[Extracted data Boundary: Start]

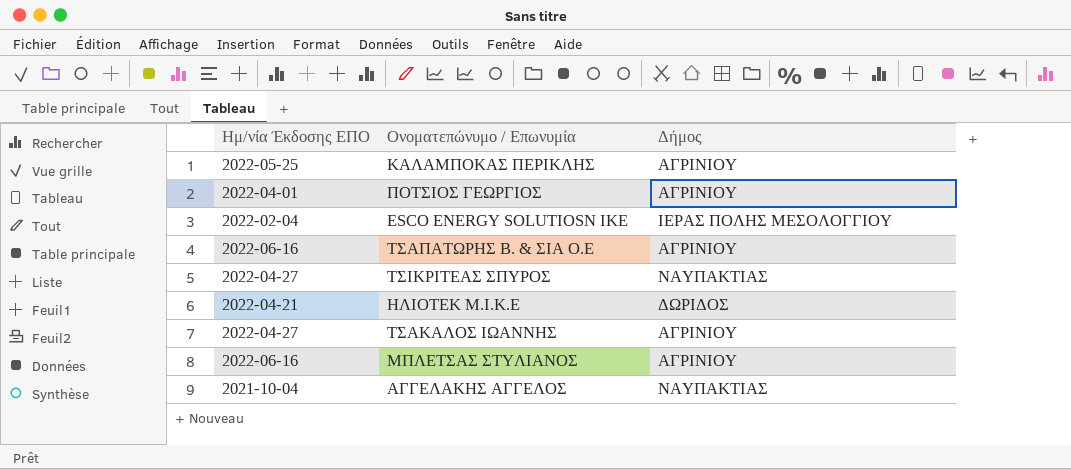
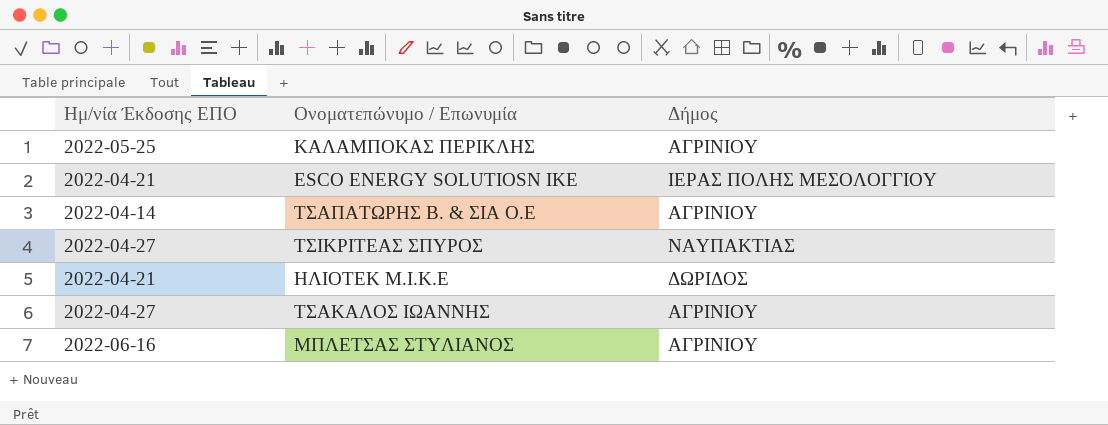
row ΠΟΤΣΙΟΣ ΓΕΩΡΓΙΟΣ: 2022-04-01 | ΑΓΡΙΝΙΟΥ -> none
row ΑΓΓΕΛΑΚΗΣ ΑΓΓΕΛΟΣ: 2021-10-04 | ΝΑΥΠΑΚΤΙΑΣ -> none
ESCO ENERGY SOLUTIOSN IKE | Ημ/νία Έκδοσης ΕΠΟ: 2022-02-04 -> 2022-04-21
ΤΣΑΠΑΤΩΡΗΣ Β. & ΣΙΑ Ο.Ε | Ημ/νία Έκδοσης ΕΠΟ: 2022-06-16 -> 2022-04-14

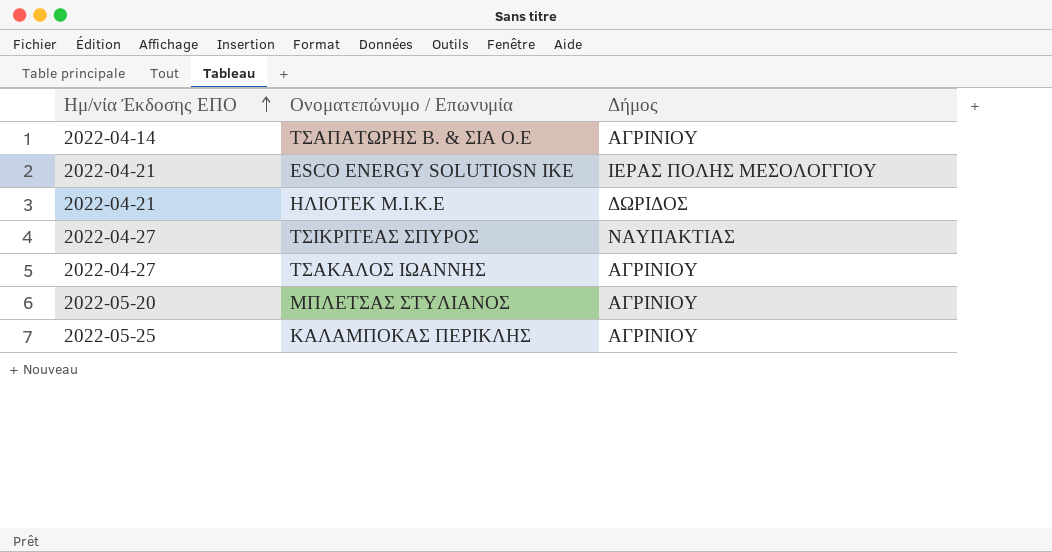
row order: none -> Ημ/νία Έκδοσης ΕΠΟ ascending
ΜΠΛΕΤΣΑΣ ΣΤΥΛΙΑΝΟΣ | Ημ/νία Έκδοσης ΕΠΟ: 2022-06-16 -> 2022-05-20

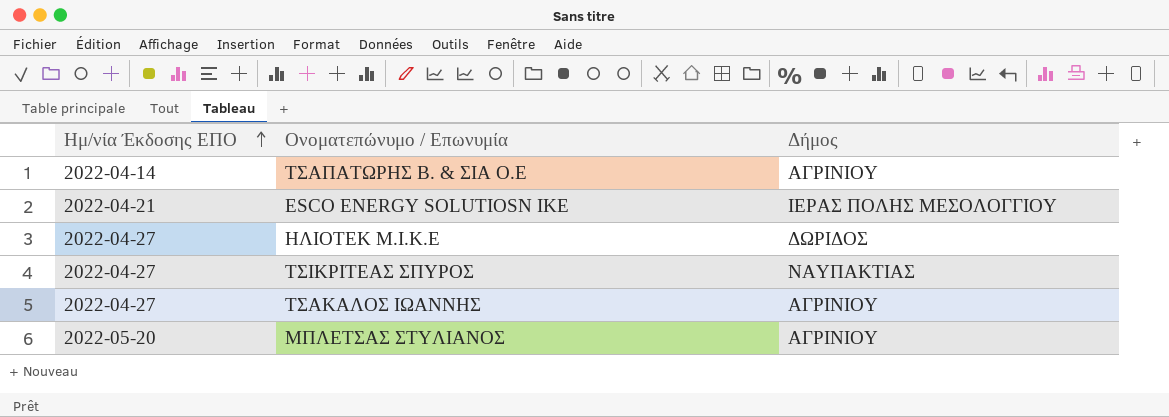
row ΚΑΛΑΜΠΟΚΑΣ ΠΕΡΙΚΛΗΣ: 2022-05-25 | ΑΓΡΙΝΙΟΥ -> none
ΗΛΙΟΤΕΚ Μ.Ι.Κ.Ε | Ημ/νία Έκδοσης ΕΠΟ: 2022-04-21 -> 2022-04-27

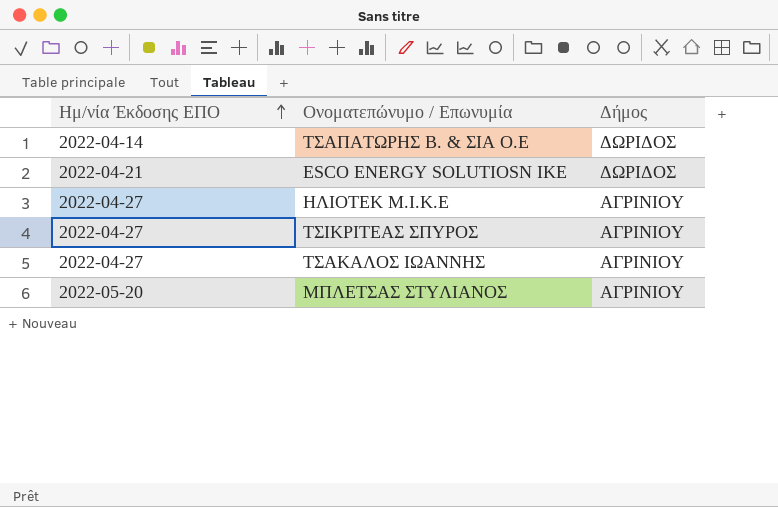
ΤΣΑΠΑΤΩΡΗΣ Β. & ΣΙΑ Ο.Ε | Δήμος: ΑΓΡΙΝΙΟΥ -> ΔΩΡΙΔΟΣ
ESCO ENERGY SOLUTIOSN IKE | Δήμος: ΙΕΡΑΣ ΠΟΛΗΣ ΜΕΣΟΛΟΓΓΙΟΥ -> ΔΩΡΙΔΟΣ
ΗΛΙΟΤΕΚ Μ.Ι.Κ.Ε | Δήμος: ΔΩΡΙΔΟΣ -> ΑΓΡΙΝΙΟΥ
ΤΣΙΚΡΙΤΕΑΣ ΣΠΥΡΟΣ | Δήμος: ΝΑΥΠΑΚΤΙΑΣ -> ΑΓΡΙΝΙΟΥ

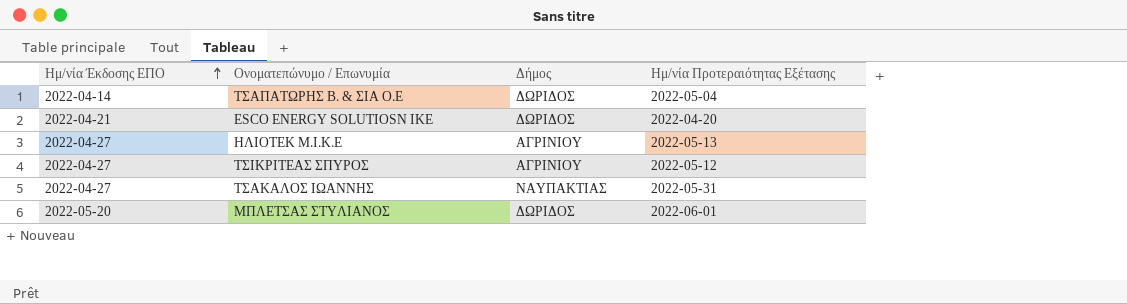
column Ημ/νία Προτεραιότητας Εξέτασης | position: none -> 4
ΤΣΑΚΑΛΟΣ ΙΩΑΝΝΗΣ | Δήμος: ΑΓΡΙΝΙΟΥ -> ΝΑΥΠΑΚΤΙΑΣ
ΜΠΛΕΤΣΑΣ ΣΤΥΛΙΑΝΟΣ | Δήμος: ΑΓΡΙΝΙΟΥ -> ΔΩΡΙΔΟΣ

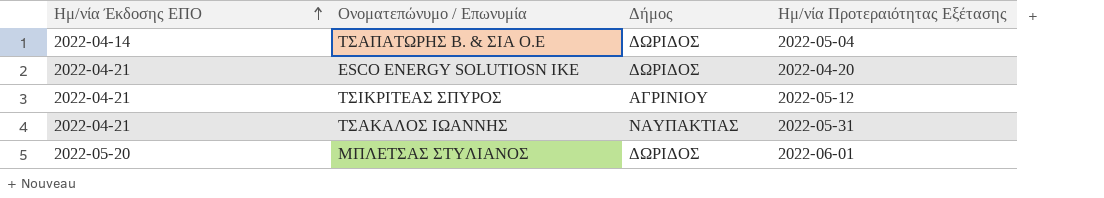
row ΗΛΙΟΤΕΚ Μ.Ι.Κ.Ε: 2022-04-27 | ΑΓΡΙΝΙΟΥ | 2022-05-13 -> none
ΤΣΙΚΡΙΤΕΑΣ ΣΠΥΡΟΣ | Ημ/νία Έκδοσης ΕΠΟ: 2022-04-27 -> 2022-04-21
ΤΣΑΚΑΛΟΣ ΙΩΑΝΝΗΣ | Ημ/νία Έκδοσης ΕΠΟ: 2022-04-27 -> 2022-04-21

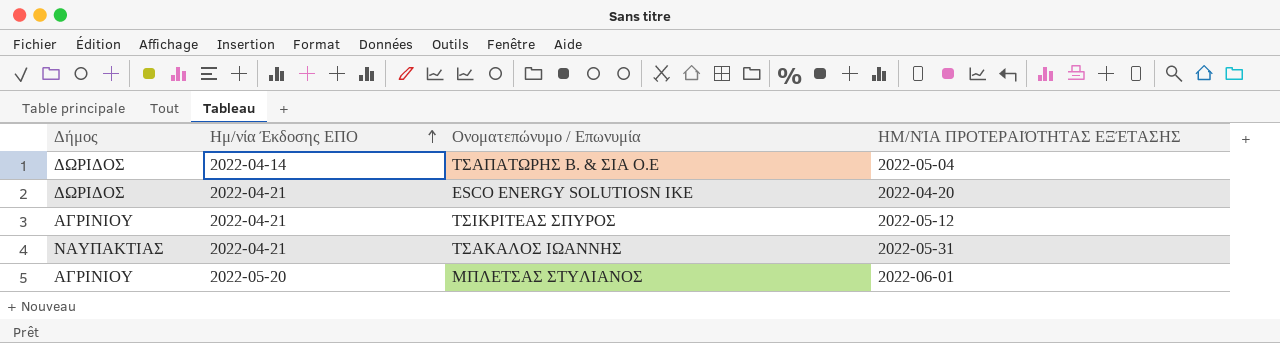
column Δήμος | position: 3 -> 1
column name: Ημ/νία Προτεραιότητας Εξέτασης -> ΗΜ/ΝΊΑ ΠΡΟΤΕΡΑΙΌΤΗΤΑΣ ΕΞΈΤΑΣΗΣ
ΜΠΛΕΤΣΑΣ ΣΤΥΛΙΑΝΟΣ | Δήμος: ΔΩΡΙΔΟΣ -> ΑΓΡΙΝΙΟΥ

[Extracted data Boundary: End]

Your instructions: With pictures excluded, the lines running from the one containing "ΗΛΙΟΤΕΚ Μ.Ι.Κ.Ε | Δήμος: ΔΩΡΙΔΟΣ -> ΑΓΡΙΝΙΟΥ" through the last line of the records above are to be restated exactly and in full.

Result of the exercise:
ΗΛΙΟΤΕΚ Μ.Ι.Κ.Ε | Δήμος: ΔΩΡΙΔΟΣ -> ΑΓΡΙΝΙΟΥ
ΤΣΙΚΡΙΤΕΑΣ ΣΠΥΡΟΣ | Δήμος: ΝΑΥΠΑΚΤΙΑΣ -> ΑΓΡΙΝΙΟΥ

column Ημ/νία Προτεραιότητας Εξέτασης | position: none -> 4
ΤΣΑΚΑΛΟΣ ΙΩΑΝΝΗΣ | Δήμος: ΑΓΡΙΝΙΟΥ -> ΝΑΥΠΑΚΤΙΑΣ
ΜΠΛΕΤΣΑΣ ΣΤΥΛΙΑΝΟΣ | Δήμος: ΑΓΡΙΝΙΟΥ -> ΔΩΡΙΔΟΣ

row ΗΛΙΟΤΕΚ Μ.Ι.Κ.Ε: 2022-04-27 | ΑΓΡΙΝΙΟΥ | 2022-05-13 -> none
ΤΣΙΚΡΙΤΕΑΣ ΣΠΥΡΟΣ | Ημ/νία Έκδοσης ΕΠΟ: 2022-04-27 -> 2022-04-21
ΤΣΑΚΑΛΟΣ ΙΩΑΝΝΗΣ | Ημ/νία Έκδοσης ΕΠΟ: 2022-04-27 -> 2022-04-21

column Δήμος | position: 3 -> 1
column name: Ημ/νία Προτεραιότητας Εξέτασης -> ΗΜ/ΝΊΑ ΠΡΟΤΕΡΑΙΌΤΗΤΑΣ ΕΞΈΤΑΣΗΣ
ΜΠΛΕΤΣΑΣ ΣΤΥΛΙΑΝΟΣ | Δήμος: ΔΩΡΙΔΟΣ -> ΑΓΡΙΝΙΟΥ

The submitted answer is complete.